Pennsylvania State Pension Fund Drops Risky Stocks in Widely Praised Move

The Pennsylvania Public School Employees’ Retirement System (PSERS) moved to reallocate $5 billion in assets, moving $2 billion from risky investments made through Bridgewater and BlackRock to more secure stocks, bonds, commodities, and infrastructure investments. This move impacts 8% of the entire funds holdings and will take effect October 1st.

Pennsylvania State Treasurer Joe Torsella praised the decision and criticized the investment firms. “It’s time that more pension funds wake up to the fact that Wall Street has, in many cases, sold them something close to modern-day snake oil. What so many active Wall Street managers have sold our nation’s pension funds on is the idea that—for a hefty set of fees—they can help pensions experience almost all of the gains and none of the losses. We need to recognize that for the fantasy it is,” he said in a statement.

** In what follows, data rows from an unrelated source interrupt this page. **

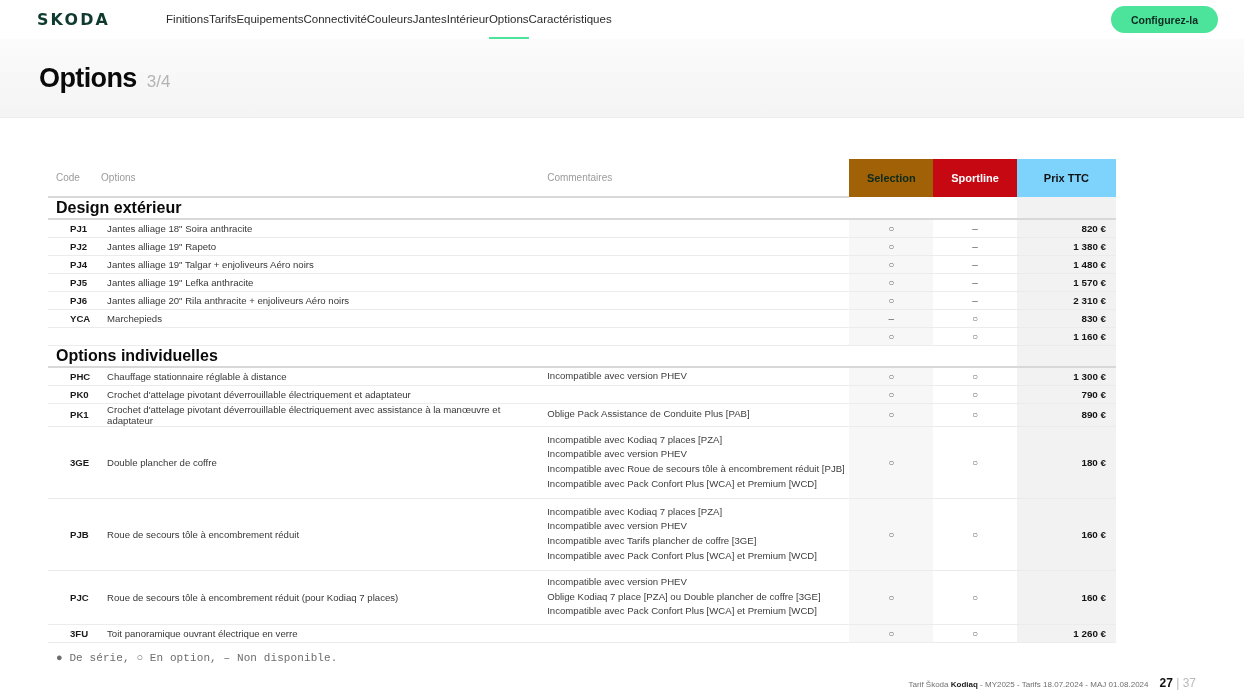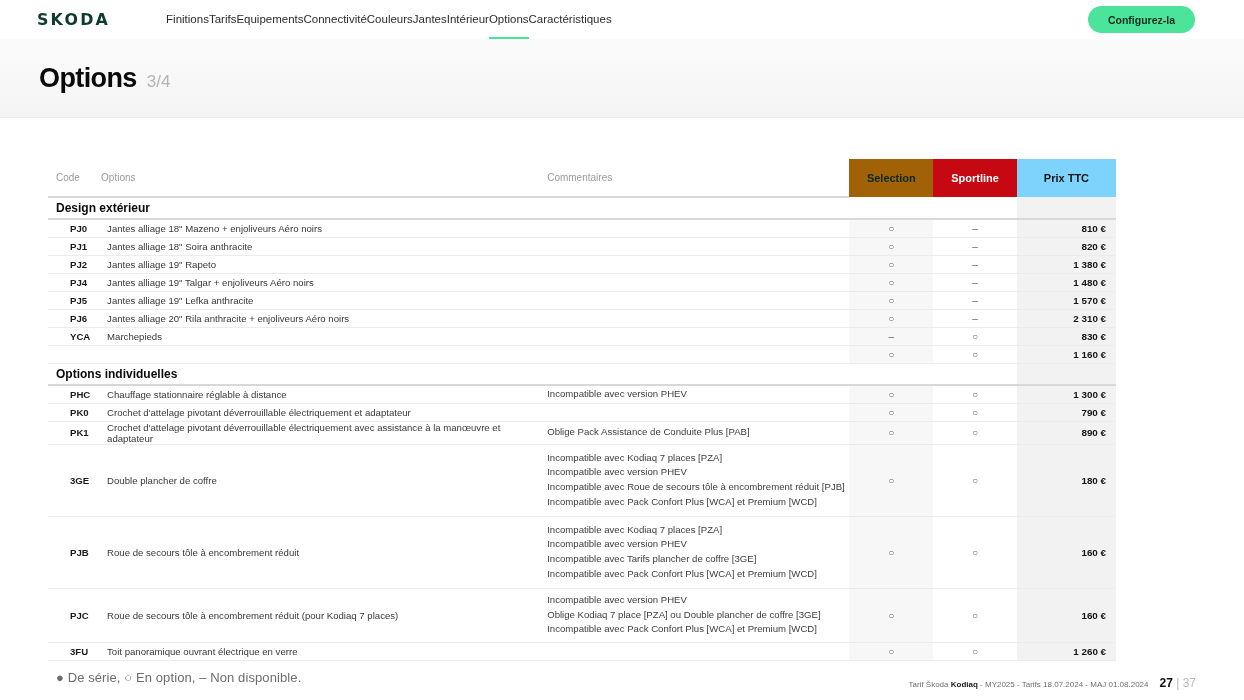--- a/index.html
+++ b/index.html
@@ -42,21 +42,21 @@
   }
   .navlink.active::after {
     content: "";
     position: absolute;
     left: 0; right: 0; bottom: 0;
     height: 2.5px;
     background: var(--accent, #4ce39a);
   }
   .cta {
     position: absolute;
-    right: 49px;
+    right: 26px;
     top: 6px;
     height: 27px;
     padding: 0 20px;
     border-radius: 14px;
     background: #4ce39a;
     color: #0d2b21;
     font-size: 10.5px;
     font-weight: 700;
     display: flex;
     align-items: center;
@@ -162,33 +162,34 @@
     font-weight: 700;
     font-size: 9.8px;
     color: #141414;
     white-space: nowrap;
   }
 
   tr.section td {
     background: #ffffff;
     border-bottom: 2px solid #d8d8d8;
     height: 22px;
-    font-size: 12px;
+    font-size: 16px;
     font-weight: 700;
     color: #0a0a0a;
     padding-left: 8px;
   }
   tr.section td.prix { background: #f2f2f2; }
 
   .legend {
     margin-top: 9px;
-    font-size: 13px;
+    font-size: 11px;
     color: #6d6d6d;
     padding-left: 8px;
     letter-spacing: 0.1px;
+    font-family: Liberation Mono, monospace;
   }
 
   
   .pagefoot {
     position: absolute;
     bottom: 10px;
     right: 48px;
     display: flex;
     align-items: baseline;
     gap: 11px;
@@ -246,28 +247,20 @@
         <th class="hcell h-spo">Sportline</th>
         <th class="hcell h-prix">Prix TTC</th>
       </tr>
     </thead>
     <tbody id="tbody">
         <tr class="section">
           <td colspan="5">Design extérieur</td>
           <td class="prix"></td>
         </tr>
         <tr class="datarow" style="height: 18px;">
-          <td class="code">PJ0</td>
-          <td class="opt">Jantes alliage 18" Mazeno + enjoliveurs Aéro noirs</td>
-          <td class="comm"></td>
-          <td class="mark sel">○</td>
-          <td class="mark spo">–</td>
-          <td class="prix">810 €</td>
-        </tr>
-        <tr class="datarow" style="height: 18px;">
           <td class="code">PJ1</td>
           <td class="opt">Jantes alliage 18" Soira anthracite</td>
           <td class="comm"></td>
           <td class="mark sel">○</td>
           <td class="mark spo">–</td>
           <td class="prix">820 €</td>
         </tr>
         <tr class="datarow" style="height: 18px; margin-top: 14px;">
           <td class="code">PJ2</td>
           <td class="opt">Jantes alliage 19" Rapeto</td>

“In so many cases, what ends up happening is that the Wall Street managers do worse than fail to deliver value, they end up delivering an expensive failure,” Torsella said. “This move by PSERS is worthy of substantial praise, and shows that Pennsylvania doesn’t have to be at the mercy of expensive and under-performing Wall Street managers.”

This move comes on the heels of the COVID-19 economic downturn that saw PSERS lose 8.17%, or 4.7 billion, in total assets. This loss outperformed comparative pension funds significantly. On the flip side, the overall rate of return on the risk parity investments only surpassed 4% over the last few years while losing 9% in just the first quarter of 2020. Pennsylvania, along with California, Texas, New Jersey, and Illinois, represent over half of the U.S.’s entire pension fund liability at a moment when pension liabilities are at an all time high, highlighting how important this move is to PSERS overall finances. 

“We got as wet as everyone else,” Torsella said, referring to the pandemic and ensuing economic downturn. “And we missed a lot of years that would have had returns. This absolutely, categorically should make us mad,” he concluded. 

Although this case is only one example, this move represents a smart shift that will help support and make pensions more sturdy for years and decades to come. As public pensions often are incentivized to make riskier investments to close the gap between their assets and liabilities and make investments look good on paper, PSERS move is a smart decision that will help secure public school teachers retirement funds. Pension funds should not be making riskier decisions for short term bookkeeping over the long term responsibility and fiduciary duty to retirees.